Levy has written other books, though all belong in a law library. He taught law at Golden Gate University and currently teaches torts at U.C. Berkeley’s Boalt Hall School of Law.
Although “The Last Rebbe of Bialystok” is fictional, Levy did visit the real town a few years ago. Once home to more than 200,000 Jews, Bialystok was one of the largest cities in Poland with a Jewish majority.
After the Holocaust, the town’s Jewish population totaled seven.
On his drive back to Warsaw, Levy stopped to pay his respects at Treblinka, site of one of the worst Nazi death camps.
“As you walk in, you see this huge spiral of tombstones,” he recalls. “When you get close enough to read them, each is not for a person. Each is for a whole town.”

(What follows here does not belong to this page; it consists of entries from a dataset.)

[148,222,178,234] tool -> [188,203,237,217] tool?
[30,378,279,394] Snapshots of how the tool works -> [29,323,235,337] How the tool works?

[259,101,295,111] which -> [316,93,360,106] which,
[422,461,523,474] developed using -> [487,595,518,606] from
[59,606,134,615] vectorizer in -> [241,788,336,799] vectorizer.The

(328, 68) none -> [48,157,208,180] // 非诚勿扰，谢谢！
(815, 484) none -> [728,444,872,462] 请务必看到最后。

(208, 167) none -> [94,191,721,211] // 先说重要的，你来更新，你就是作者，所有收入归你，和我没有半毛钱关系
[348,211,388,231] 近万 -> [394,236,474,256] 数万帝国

Levy says anguish over the Holocaust can be soothed somewhat by Torah study, something inextinguishable within the Jewish people.
“It’s important to put Torah into you,” Levy says, “but it’s as important to put yourself into Torah, to read it from who you are at that time. I’m different from the year before, and each time, I read something different.”
“The Last Rebbe of Bialystok” by Neil M. Levy ($18.95, Red Oak Tree Press, 128 pages). Information: www.redoaktreepress.com.